Discutiamo del velo senza barattare l’identità con la sicurezza

Vogliamo capire un po’ meglio questa questione del velo? Anche perché siamo in un paese che di velo se ne intende: molte donne lo indossano ancora, a Messa, ai funerali; le siciliane, anche giovani, spesso lo amano e lo mettono; le contadine delle Alpi non disdegnano adornarsene alla festa del paese; le donne eleganti hanno enormi foulard che alzano sulla testa, e un po’ sul viso, al primo alzarsi di vento. Allora perché regalare al fondamentalismo islamico un sapere molto femminile (ma anche maschile: pensiamo a cavalieri, corpi speciali, monaci, e ai loro cappucci e velature): quello di velarsi, di coprire parte del corpo e del capo, di scegliere cosa lasciar vedere, a seconda dello stato d’animo, e delle circostanze?
Non appiattiamoci tutti sull’esigenza poliziesca di “dover vedere il viso”: valida in questi tempi di terrorismo, ma non siamo tutti agenti in servizio permanente effettivo. Loro, le forze di polizia, devono poter vedere, quando serve, ma spero che non si arrivi a incarcerare gli abati che rientrano incappucciati dopo Compieta, o una bella signora, cristiana o islamica non importa, in vena di riservatezza. L’anti velismo non è solo rischioso perché, come ricorda Baget Bozzo, si rischia l’autocastrazione identitaria alla francese: per vietare il velo proibiamo tutti i simboli religiosi, e togliamo i crocefissi.

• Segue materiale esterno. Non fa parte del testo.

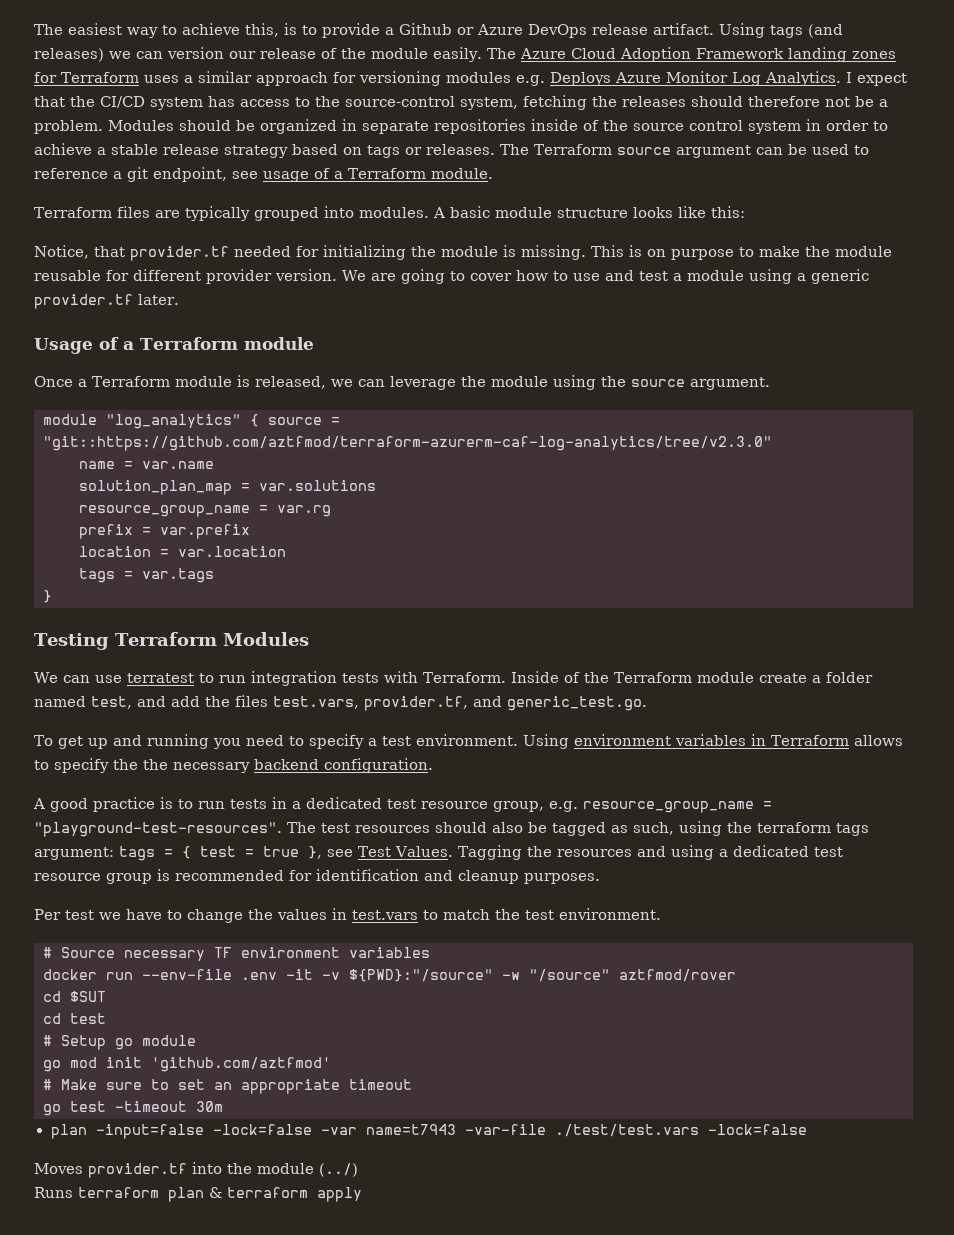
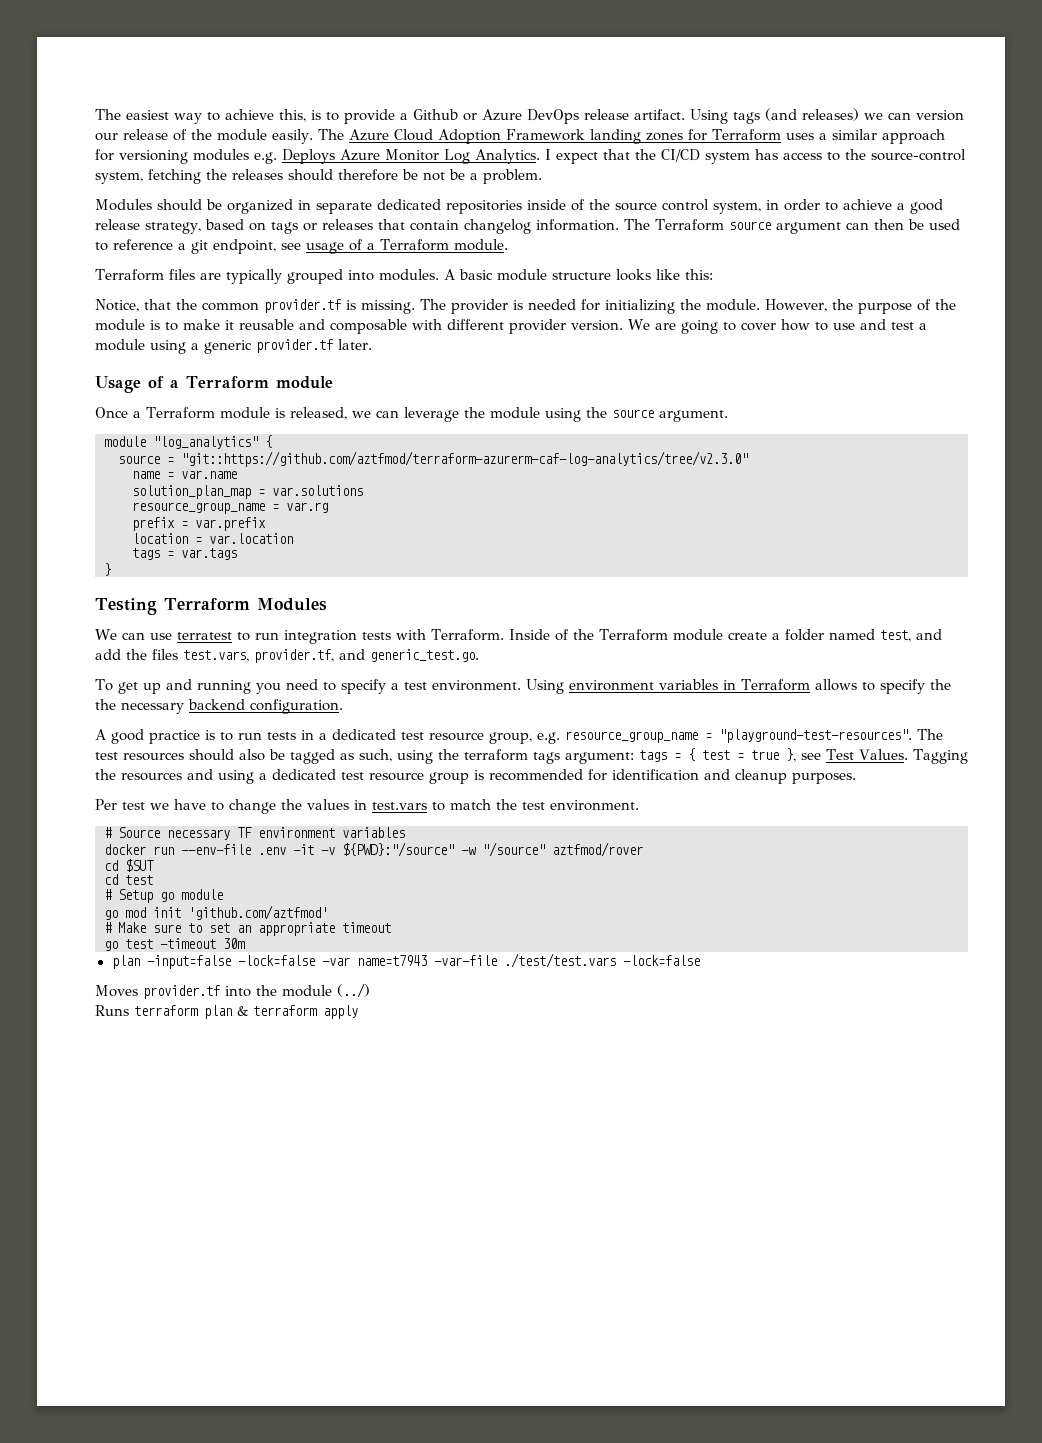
(820, 101) none -> [402,169,418,180] be
(103, 127) none -> (542, 176) //
(429, 127) none -> [377,199,441,210] dedicated
[748,121,801,134] system -> [713,202,761,214] system,
[111,144,288,158] stable release strategy -> [910,199,943,214] [95,219,201,234] good release strategy,
[426,144,495,155] releases. -> [321,219,619,234] releases that contain changelog information.
(783, 151) none -> [873,219,904,230] then
[130,245,892,261] [34,270,129,281] provider.tf needed for initializing the module is missing. This is on purpose to make the module reusable for -> [176,299,956,314] [95,319,442,334] the common provider.tf is missing. The provider is needed for initializing the module. However, the purpose of the module is to make it reusable and composable with
(259, 420) none -> (272, 441) //

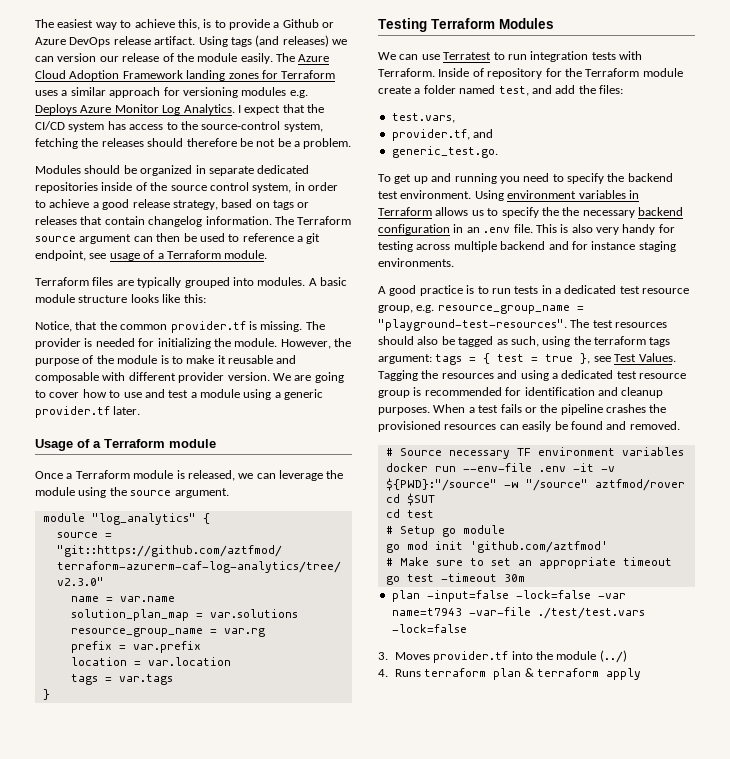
[176,632,232,640] terratest -> [443,52,492,60] Terratest
(569, 635) none -> [487,68,562,79] repository for
[152,649,178,660] files -> [599,85,623,94] files: //
(249, 656) none -> (455, 118) //
(365, 654) none -> (494, 133) //
[390,683,399,690] a -> [607,173,673,182] the backend
(857, 685) none -> [471,210,484,216] us
[250,699,343,714] configuration. -> [378,224,675,235] [378,241,676,252] [378,258,454,267] configuration in an .env file. This is also very handy for testing across multiple backend and for instance staging environments.
[95,799,639,814] // Per test we have to change the values in test.vars to match the test environment. -> [433,404,667,415] [378,421,680,432] When a test fails or the pipeline crashes the provisioned resources can easily be found and removed.
(700, 960) none -> [378,652,388,660] 3.
(370, 990) none -> [378,669,388,677] 4.

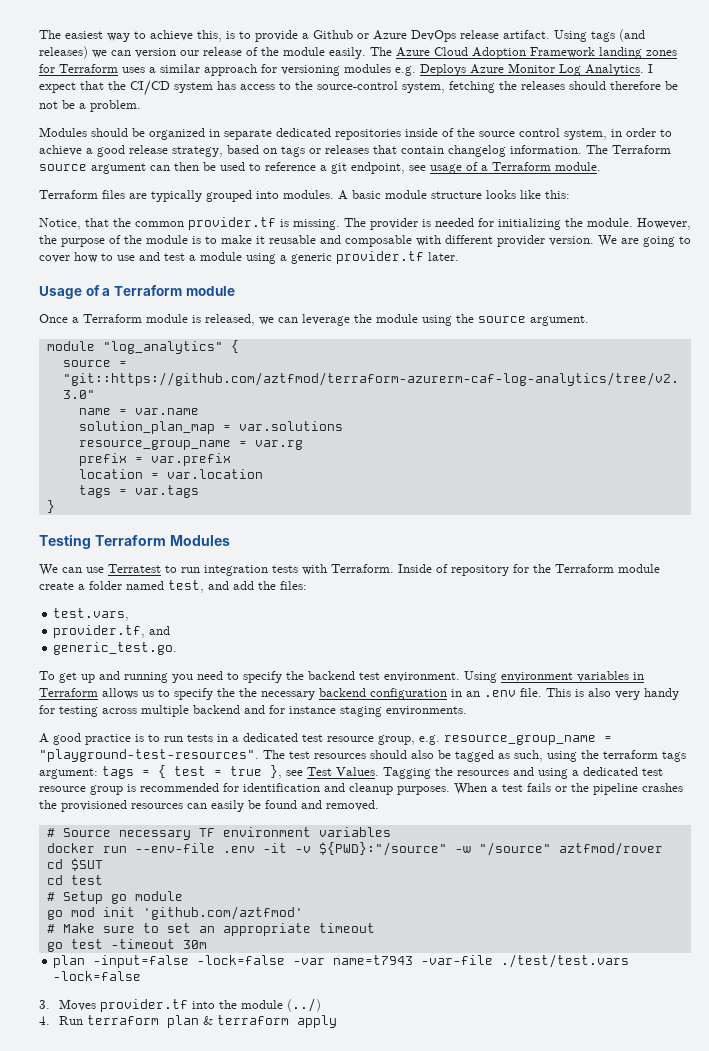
[394,669,421,677] Runs -> [59,1016,84,1025] Run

È rischioso perché nega un’esigenza umana, legata agli stili espressivi della bellezza, e della comunicazione non verbale: quella di poter scegliere che parte del volto mettere in risalto; se tutto, oppure gli occhi, oppure tutto il capo, ma schermandolo, appunto, dietro un velo, o una copertura. Cinquant’anni fa il presidente della Tunisia, l’islamico Habib Bourghiba, proibì alle donne di mettere il velo. Finché visse, il divieto venne più o meno rispettato, anche se mai totalmente. Dalla sua morte in poi le donne tunisine, soprattutto giovani, sempre più spesso preferiscono velarsi.
Non credo che sia tutta colpa del fondamentalismo. Il fatto è che le giovani tunisine hanno scoperto, come sapevano benissimo le loro nonne, e come era stato proibito di pensare alle loro madri (in nome di una “liberazione femminile” molto autoritaria), che una donna velata può essere più libera, e sentirsi più bella, di una “svelata”. Le sue occhiate, ad esempio, sono decifrabili solo dalla persona cui sono dirette, non da tutto il vicolo, o il bazar. Il suo incedere, velando il viso, diventa più interessante. Il viso, coperto, si riveste del fascino del mistero. C’è naturalmente molta più sensualità, e più tensione tra uomo e donna, in una medina araba, che in uno stabilimento balneare zeppo di corpi scoperti. Allora? Forse è meglio lasciare che le donne (e tutti gli altri interessati alla questione, compresi i bambini coi loro amati cappucci, da cui faticano a liberarsi anche sui banchi) si tengano tutto: la libertà di scoprirsi e svelarsi, e il sapiente, antichissimo gioco della velatura e dello svelamento.